(SUPPLIED MATERIAL)

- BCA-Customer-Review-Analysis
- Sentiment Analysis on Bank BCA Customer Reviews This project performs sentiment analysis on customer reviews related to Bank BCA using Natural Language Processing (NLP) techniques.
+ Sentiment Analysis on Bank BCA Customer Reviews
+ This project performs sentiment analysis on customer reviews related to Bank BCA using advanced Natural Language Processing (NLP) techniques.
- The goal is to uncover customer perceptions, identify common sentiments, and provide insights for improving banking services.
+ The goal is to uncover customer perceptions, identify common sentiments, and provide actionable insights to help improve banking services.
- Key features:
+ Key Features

(End SUPPLIED MATERIAL)
(SUPPLIED MATERIAL)

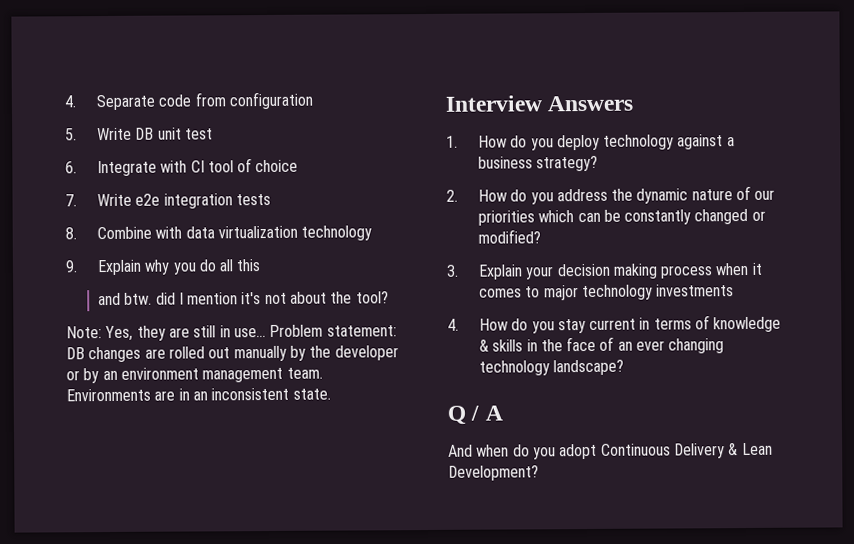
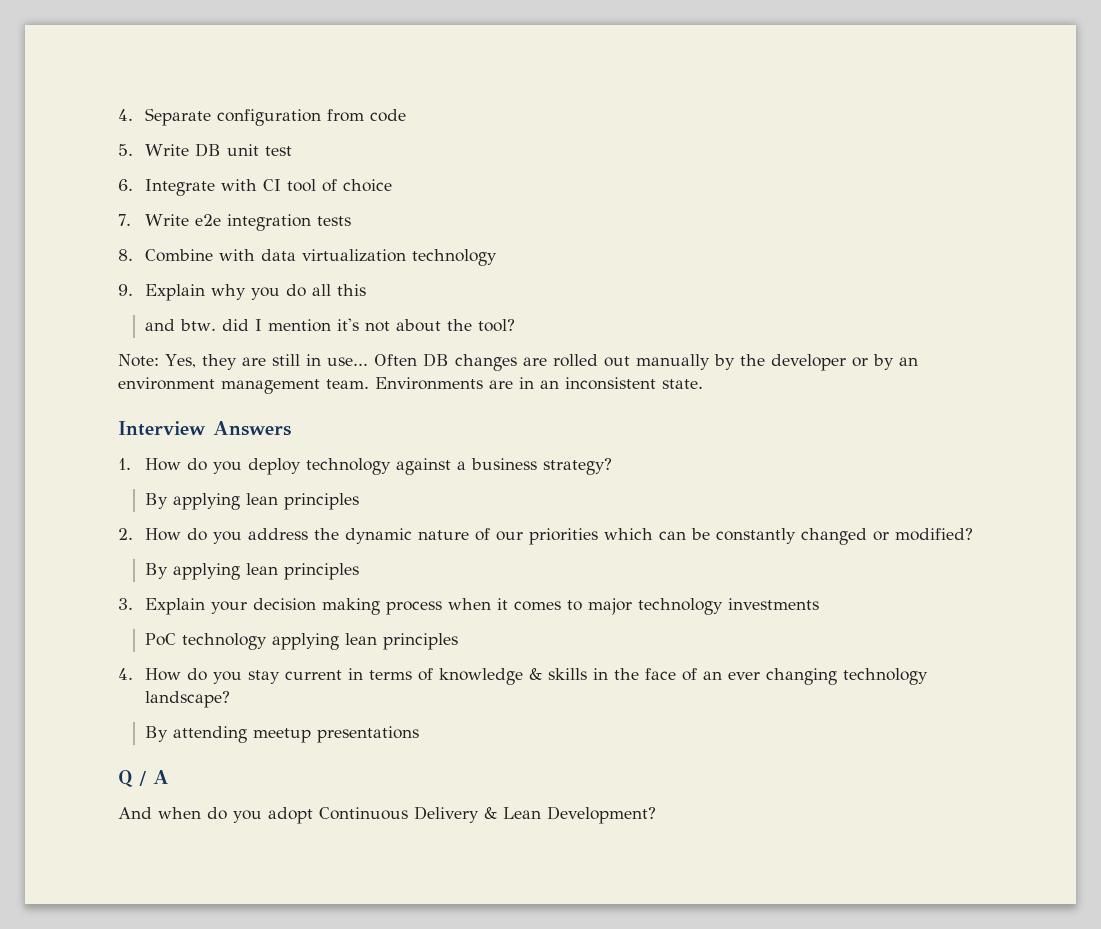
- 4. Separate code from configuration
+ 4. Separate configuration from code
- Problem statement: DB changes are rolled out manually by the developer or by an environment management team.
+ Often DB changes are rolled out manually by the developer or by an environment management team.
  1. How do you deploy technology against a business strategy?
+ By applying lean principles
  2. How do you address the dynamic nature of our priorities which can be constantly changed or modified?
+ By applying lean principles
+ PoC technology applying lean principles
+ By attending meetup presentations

(End SUPPLIED MATERIAL)
(SUPPLIED MATERIAL)

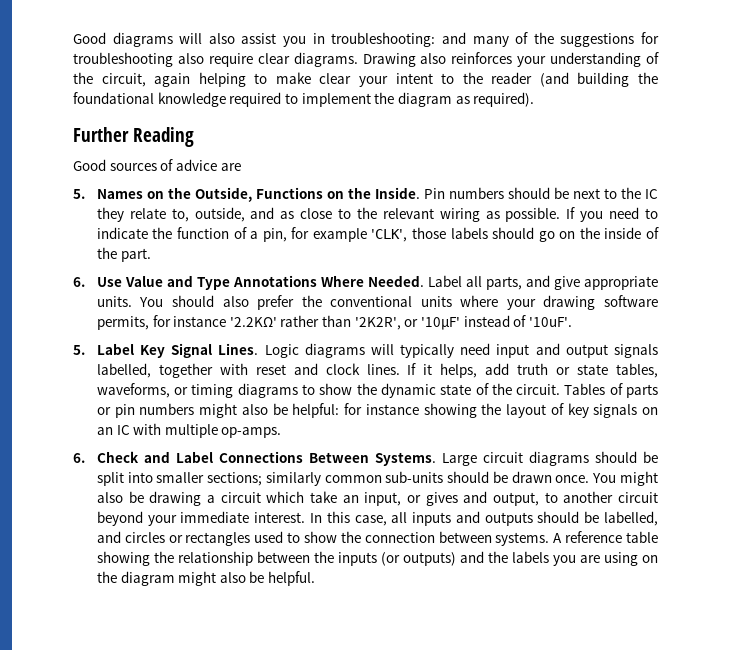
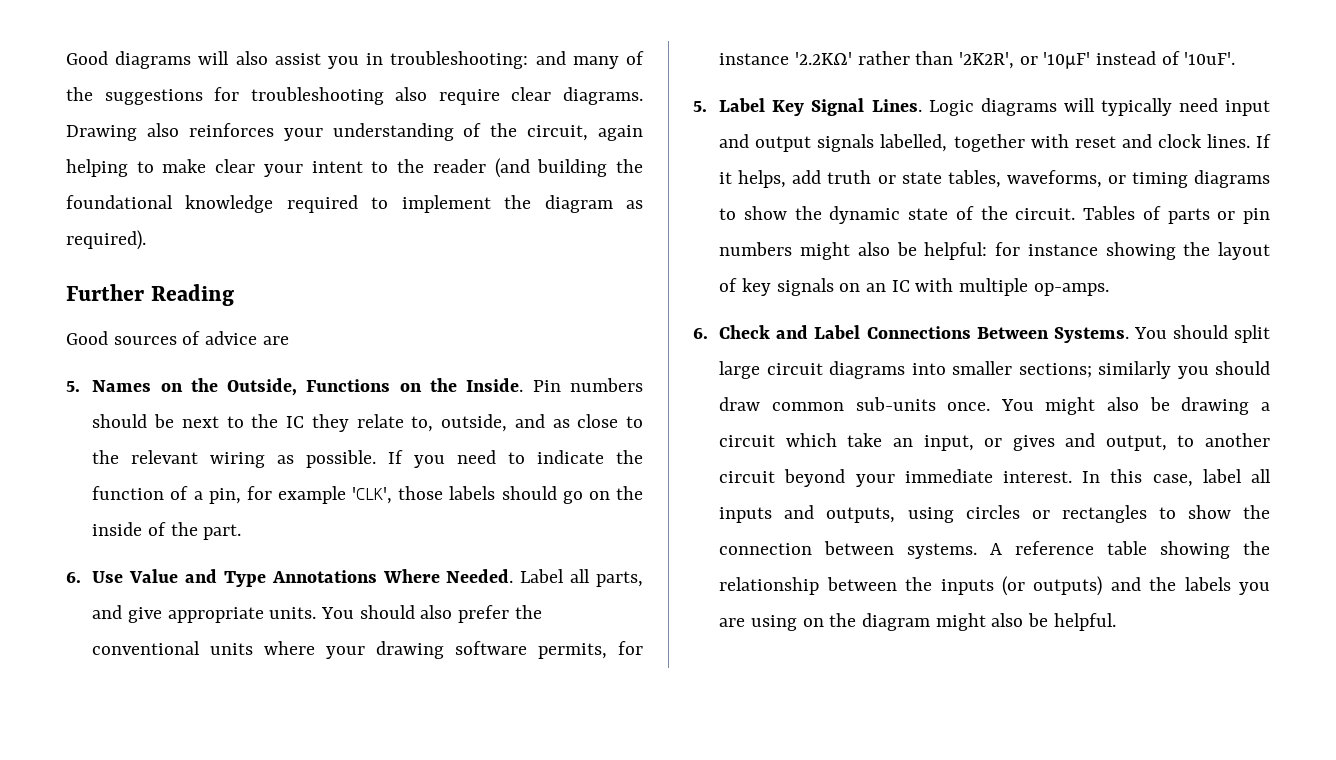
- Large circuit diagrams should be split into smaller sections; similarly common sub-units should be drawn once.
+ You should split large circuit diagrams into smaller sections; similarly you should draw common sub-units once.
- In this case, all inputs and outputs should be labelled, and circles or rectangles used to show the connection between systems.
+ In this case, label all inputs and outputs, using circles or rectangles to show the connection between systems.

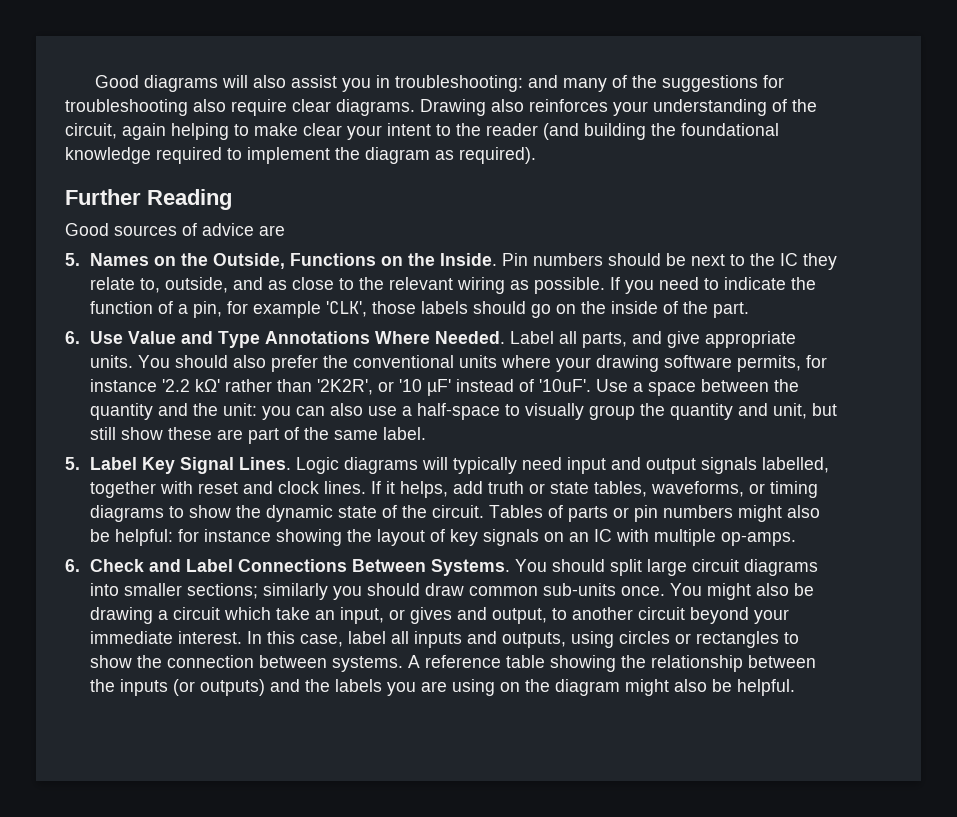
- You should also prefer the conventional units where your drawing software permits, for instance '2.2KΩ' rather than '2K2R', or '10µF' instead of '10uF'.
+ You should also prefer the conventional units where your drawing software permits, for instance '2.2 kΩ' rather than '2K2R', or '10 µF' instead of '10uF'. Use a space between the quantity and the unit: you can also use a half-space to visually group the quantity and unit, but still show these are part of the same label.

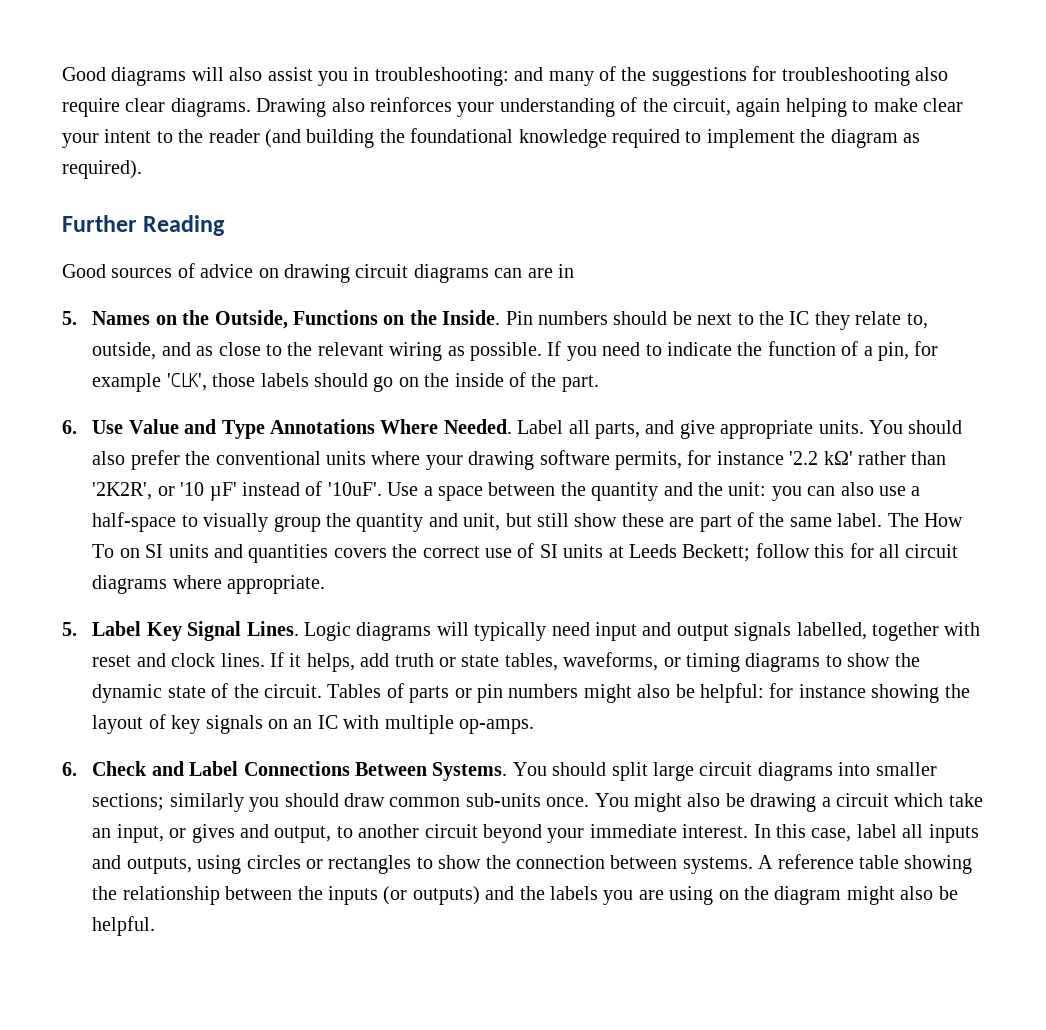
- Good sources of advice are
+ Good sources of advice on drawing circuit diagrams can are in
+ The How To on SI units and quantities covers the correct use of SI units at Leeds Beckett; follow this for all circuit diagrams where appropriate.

(End SUPPLIED MATERIAL)

* _EXERCISE OBJECTIVE_: Search the listing for "sources" and show every line where it occurs.

* _SOLUTION_:
- Good sources of advice are
+ Good sources of advice on drawing circuit diagrams can are in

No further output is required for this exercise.